Vlad Grinkevitch : Selon Igor Nikolaïev, la décision portant sur la privatisation via les coupons (vouchers) a été prise au milieu de l’année 1991, mais la réaliser dans les conditions de l’hyperinflation a été une grande erreur. "Il est clair que [dans ces conditions] les vouchers se transforment en bouts de papier que certains achètent en grandes quantités, déclare Igor Nikolaïev. Une telle privatisation est condamnée à être injuste et malhonnête". La seconde étape de la privatisation suscite d’autant plus de questions. "Si la privatisation par coupons est d’une certaine manière justifiée, la deuxième phase appelée "prêts contre actions" ne l’est pas, déclare Igor Nikolaïev.

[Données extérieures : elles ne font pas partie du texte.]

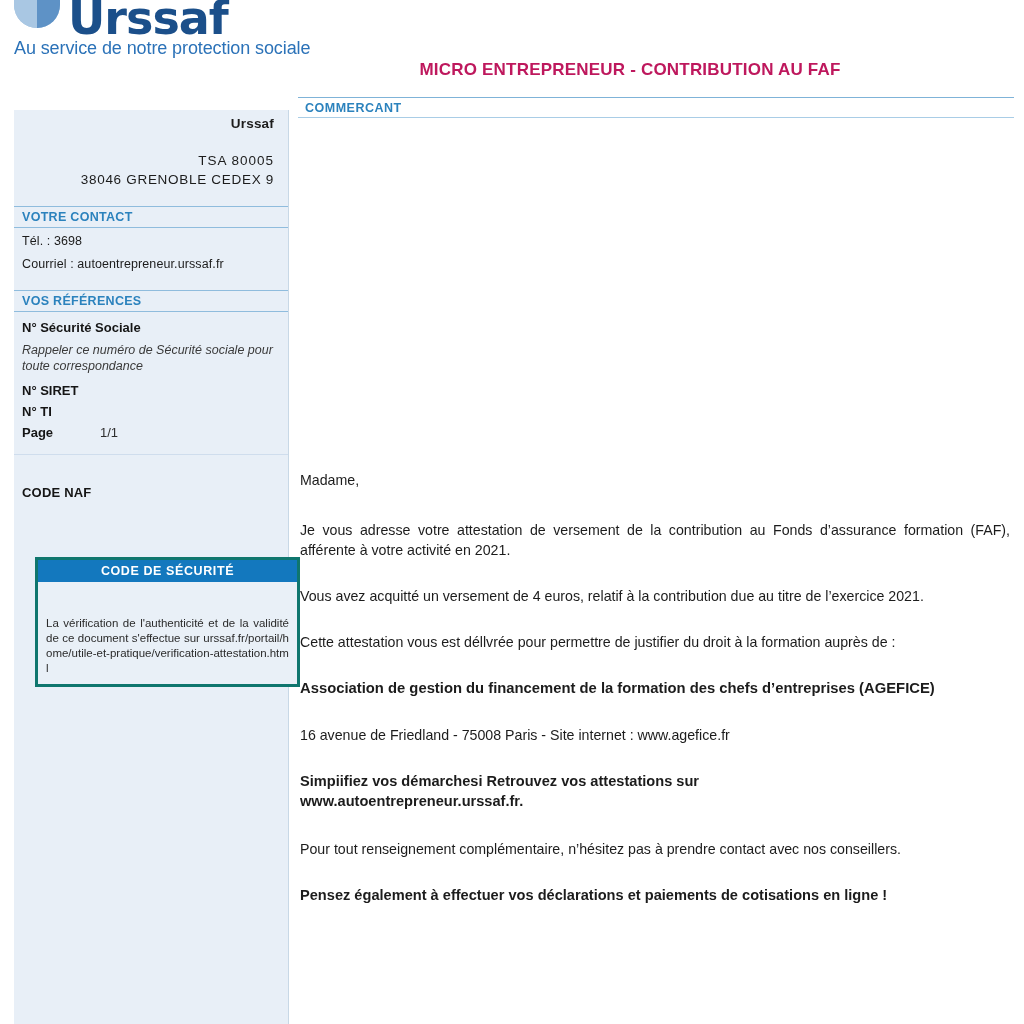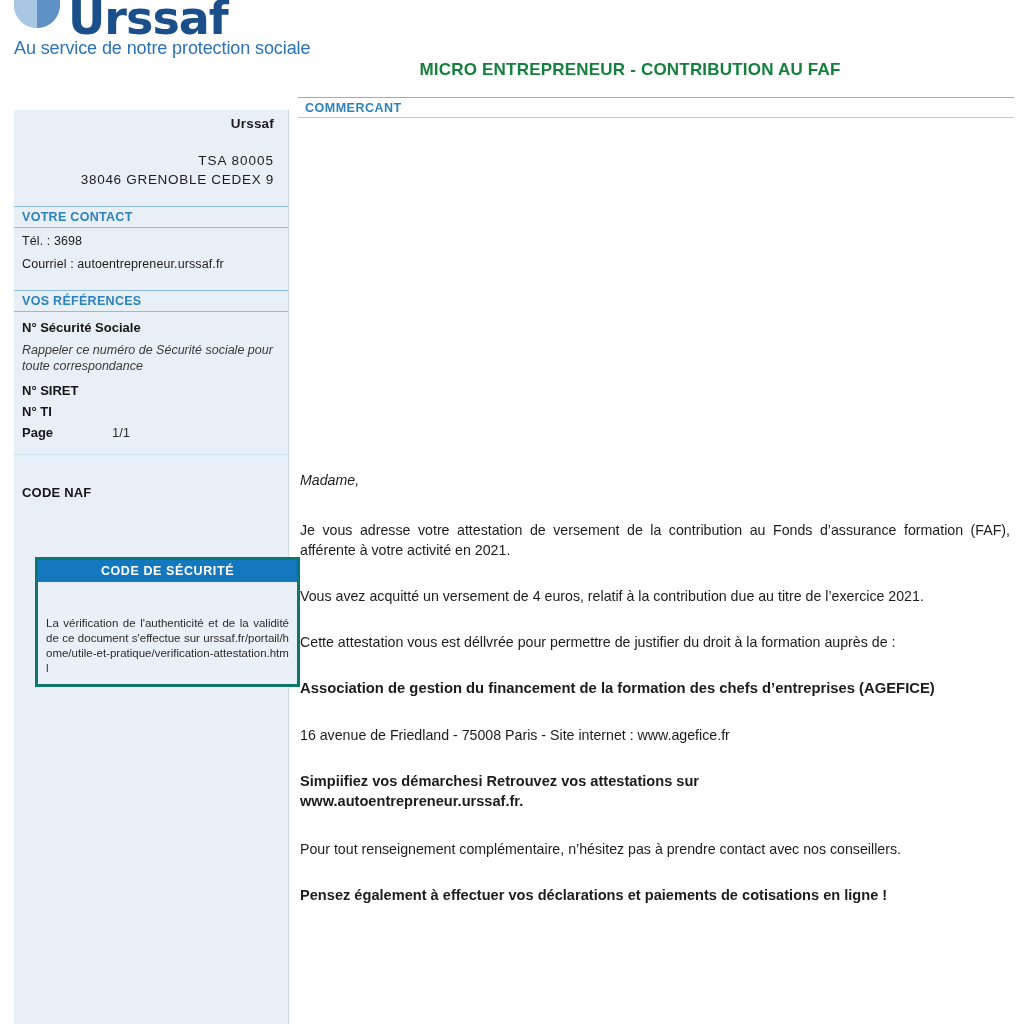--- a/index.html
+++ b/index.html
@@ -111,7 +111,7 @@
     text-align: center;
     font-size: 17px;
     font-weight: bold;
-    color: #15803d;
+    color: #be185d;
     letter-spacing: 0.2px;
   }
 

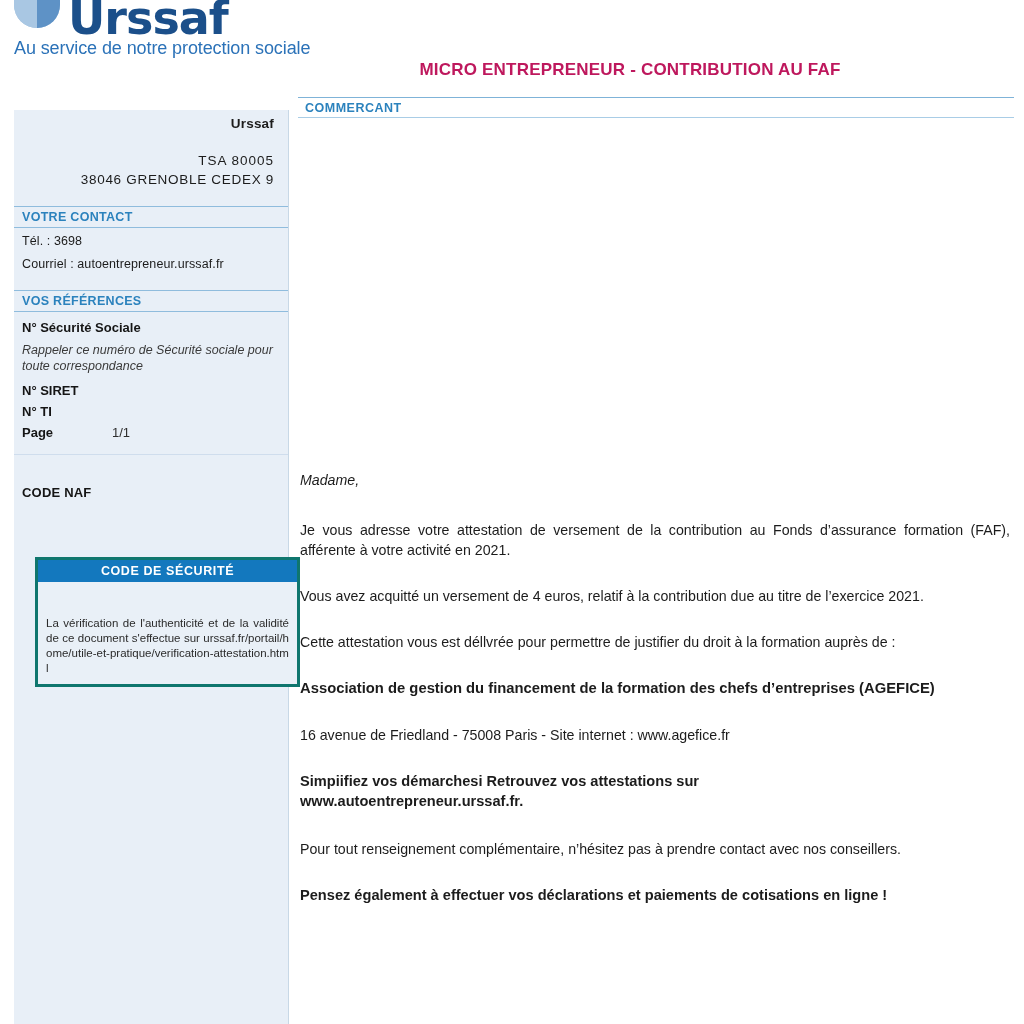--- a/index.html
+++ b/index.html
@@ -240,7 +240,6 @@
   .ref-row .v {
     font-size: 13px;
     color: #2e2e2e;
-    margin-left: 12px;
   }
 
   .code-naf {

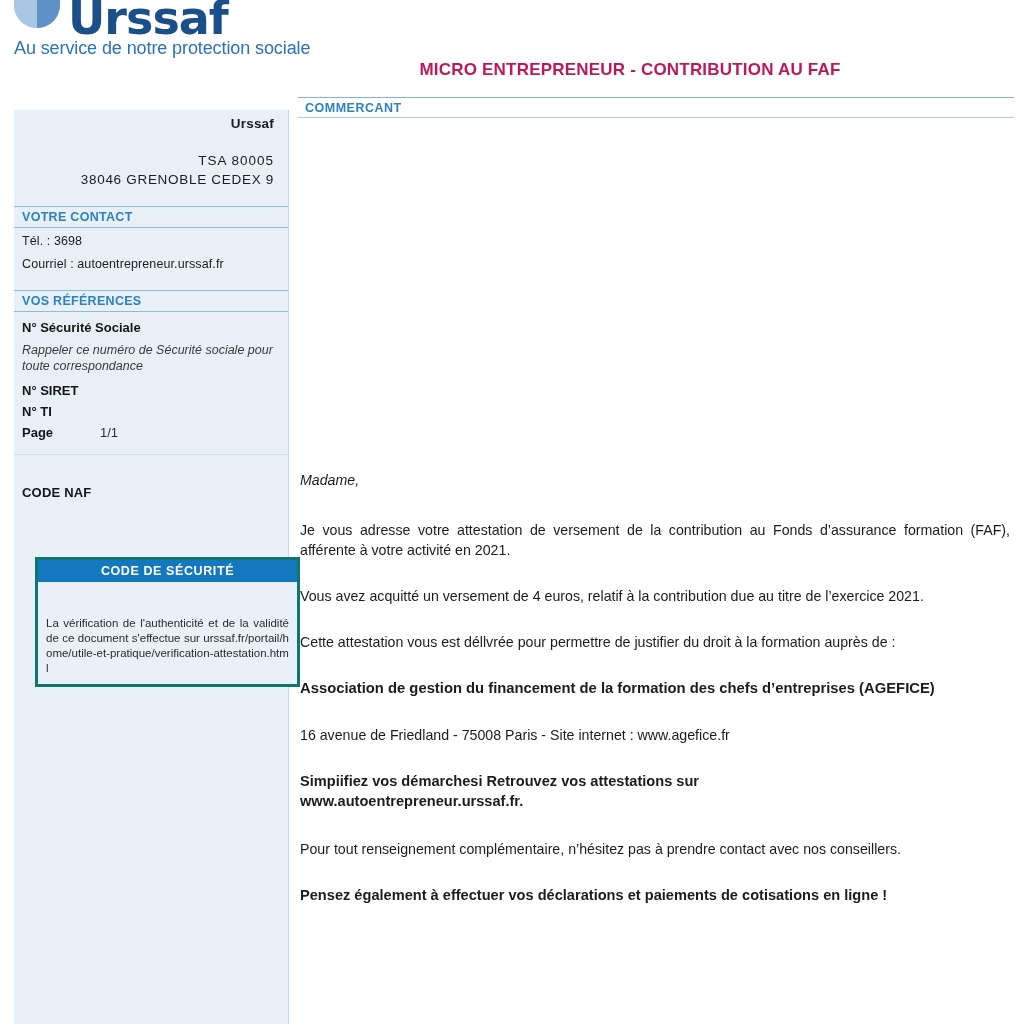--- a/index.html
+++ b/index.html
@@ -301,7 +301,6 @@
   }
   .salutation {
     margin-bottom: 30px !important;
-    font-style: italic;
   }
   .org-name {
     font-weight: bold;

L’héritage de cette privatisation nous poursuivra encore longtemps." Le fait est que la privatisation injuste a engendré beaucoup de méfiance entre le peuple et le milieu des affaires, or la confiance dans l’économie est "la plus importante catégorie socioéconomique". Boris Kagarlitski, directeur de l’Institut de la mondialisation et des mouvements sociaux, suggère d’évaluer les résultats des réformes du point de vue des bénéficiaires. Qui sont-ils ? "La victoire a été remportée par la partie de la nomenklatura qui voyait le passage au capitalisme comme une solution à leurs problèmes. Et elle les a réglés, déclare Boris Kagarlitski. La bureaucratie du PCUS qui gérait l'économie s’est transformée avec succès en bourgeoisie bureaucratique". Selon lui, l’évolution des réformes a été prédéterminée par cette même nomenklatura non pas dans les années 1990, et même pas pendant la pérestroïka, mais dix ans auparavant. "Probablement même sans en avoir conscience, cette décision a été prise par le gouvernement de Brejnev en réorientant l’économie soviétique sur les exportations de pétrole au milieu des années 1970. Après cela, tout le reste n’est que nuances et détails", déclare Boris Kagarlitski. Cette version est audacieuse, mais en partie elle répond à la question de savoir pourquoi l’économie russe nécessite toujours des réformes radicales, conclut Vlad Grinkevitch.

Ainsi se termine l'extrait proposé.